E evidente che questa è una gaffe senza alcuna via d’uscita, un esempio
classico del tipo generato da una momentanea perdita di controllo sui
propri sentimenti più autentici. Parecchi anni dopo, se ne rende
protagonista la giovane attrice Drew Barrymore, intervistata dalla
rivista Première: «Lei spera di avere bambini?» le chiede il giornalista.
E Drew, enfaticamente: «Certo che sì! Vorrei averne almeno due, perché
non ho avuto un fratello o una sorella con cui crescere».
Improvvisamente, una pausa. «Voglio dire», riprende incerta, «ho un
fratello, ma di fatto non abbiamo speso troppo tempo assieme.» Una
seconda pausa. «E ho una sorella, anche!»

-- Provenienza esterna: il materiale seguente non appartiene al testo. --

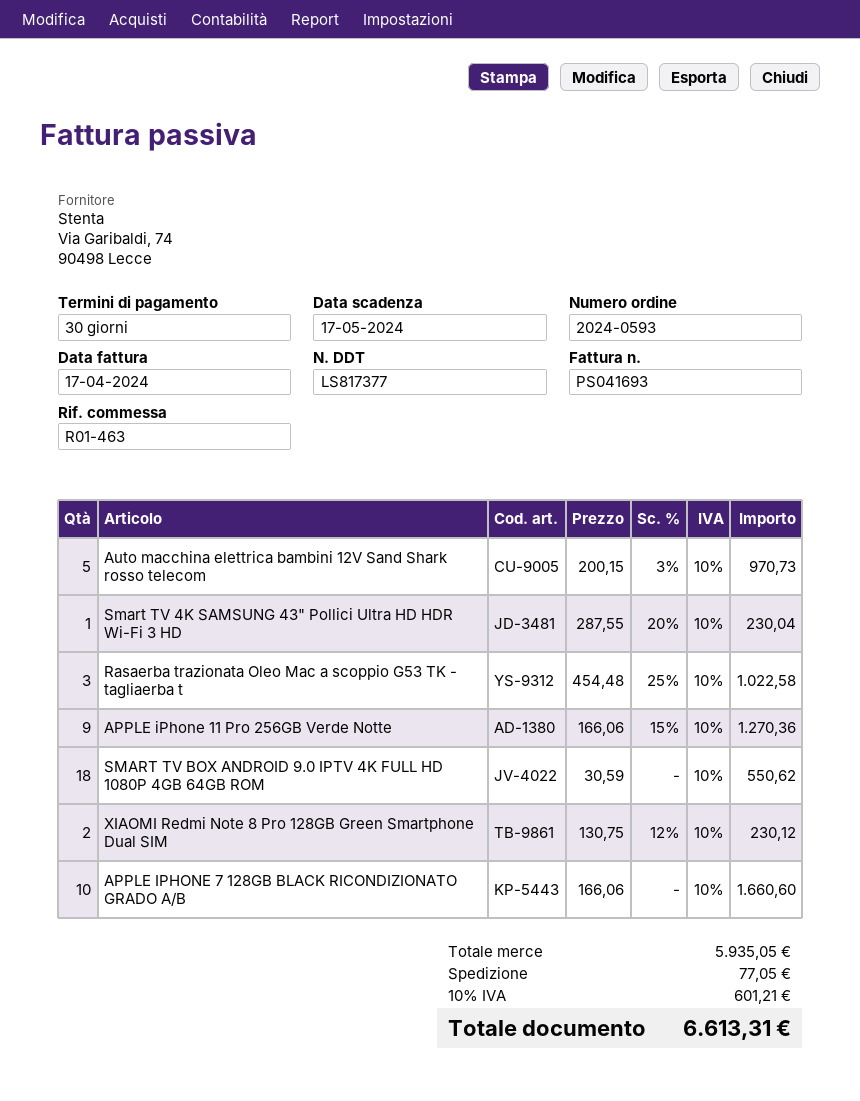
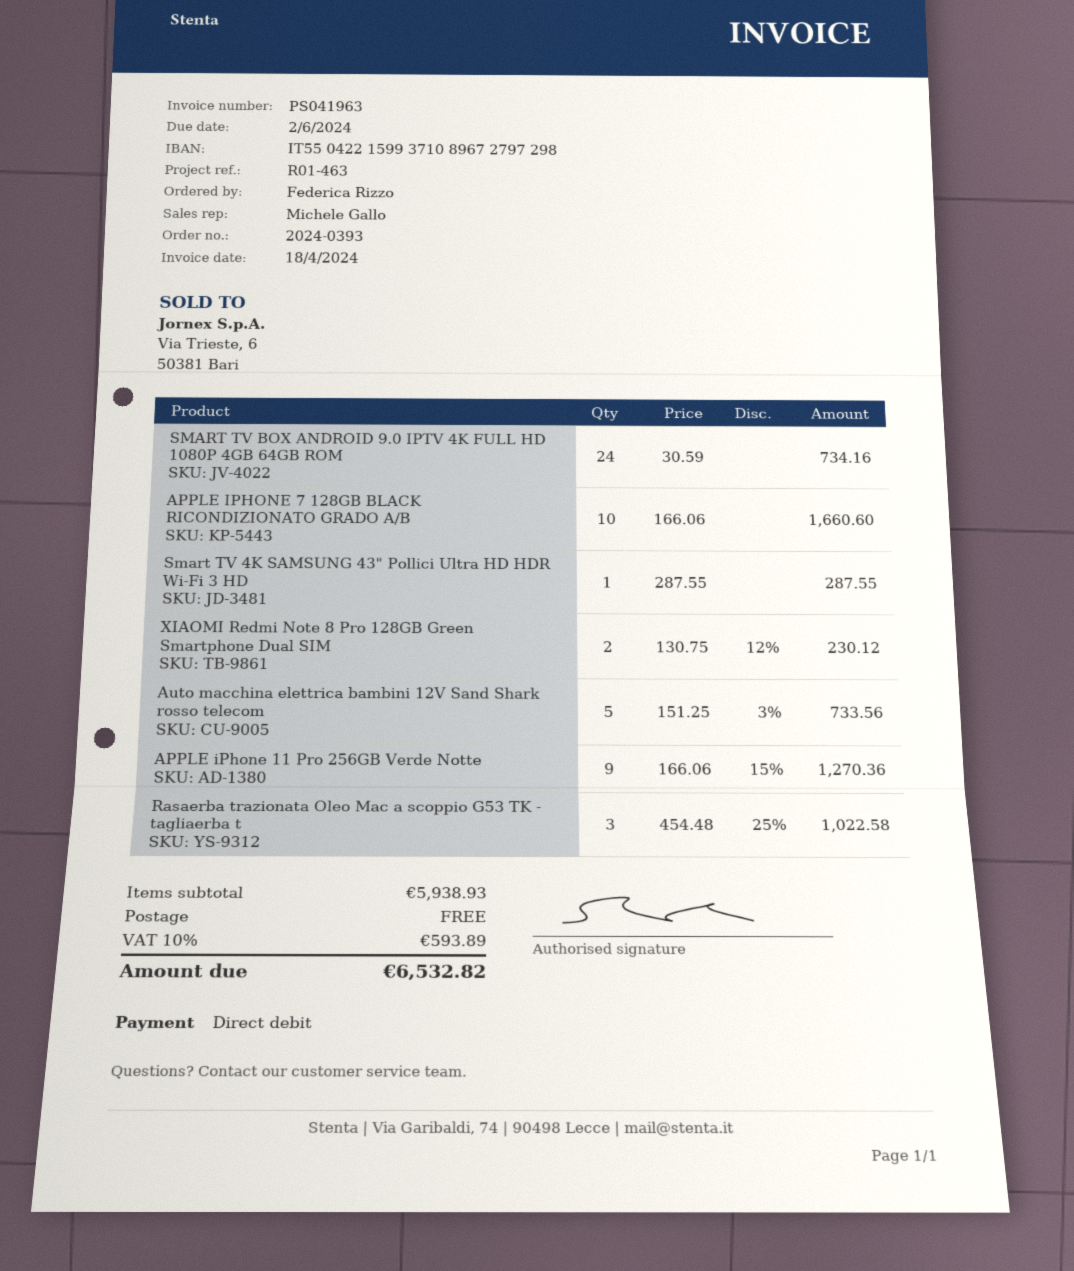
order number: 2024-0593 -> 2024-0393
invoice number: PS041693 -> PS041963
invoice date: 2024-04-17 -> 2024-04-18
due date: 2024-05-17 -> 2024-06-02
Auto macchina elettrica bambini 12V Sand Shark rosso telecom: 5 x 200.15 - 3% = 970.73 -> 5 x 151.25 - 3% = 733.56
Smart TV 4K SAMSUNG 43" Pollici Ultra HD HDR Wi-Fi 3 HD: 1 x 287.55 - 20% = 230.04 -> 1 x 287.55 = 287.55
SMART TV BOX ANDROID 9.0 IPTV 4K FULL HD 1080P 4GB 64GB ROM: 18 x 30.59 = 550.62 -> 24 x 30.59 = 734.16
subtotal: 5935.05 -> 5938.93
shipping: 77.05 -> 0.00
tax: 10% = 601.21 -> 10% = 593.89
total: 6613.31 -> 6532.82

Si tratta, all’apparenza, di uno di quei casi in cui i rapporti famigliari
sono decisamente laschi. Ma accade pure che sia il contrario a
trasformarsi in un’involontaria fonte di imbarazzo. Judi Dench è oggi
una delle più amate attrici britanniche, premiata con l’Oscar,
protagonista di blockbusters come le pellicole di 007 ma anche (e
soprattutto) di film deliziosi su un’Inghilterra decorosa e gentile che
oggi non esiste più. Anche lei di formazione teatrale, negli anni
Sessanta recitava Romeo e Giulietta all’Old Vie, il più titolato teatro
londinese. All’udire la notizia della morte del cugino Tebaldo, Giulietta
gridava come da copione: «Dove sono mio padre e mia madre, nutrice?»
Il padre dell’attrice, un medico, che giusto quella sera sedeva tra il
pubblico assieme alla moglie, scattò in piedi e annunciò: «Siamo qui, cara,
nella fila H!»
Salire sul Carro di Tespi ha sempre voluto dire una vita di viaggi, di
nomadismo. Be’, a dispetto di questa caratteristica ineliminabile della loro
professione, molti attori o personaggi dello spettacolo confermano
quell’allergia alla geografia che abbiamo già riscontrato in autorevoli
protagonisti della politica. In particolare, parecchi americani di gran nome
hanno le idee alquanto confuse sul numero effettivo degli Stati
dell’Unione. Ra- quel Welch, il prototipo della maggiorata anni Sessanta,
dichiarava: «Mi hanno chiesto di venire a Chicago perché Chicago è uno
dei nostri cinquantadue Stati». Il guaio è che non è uno Stato, e gli Stati
son sempre cinquantuno. Va bene, dopo tutto solo uno di troppo (Obama
ne ha aggiunti sei…). Ma considerando la frequenza dell’errore non
sarebbe il caso che a scuola negli States si insistesse un po’ di più su questi
basilari dettagli numerici?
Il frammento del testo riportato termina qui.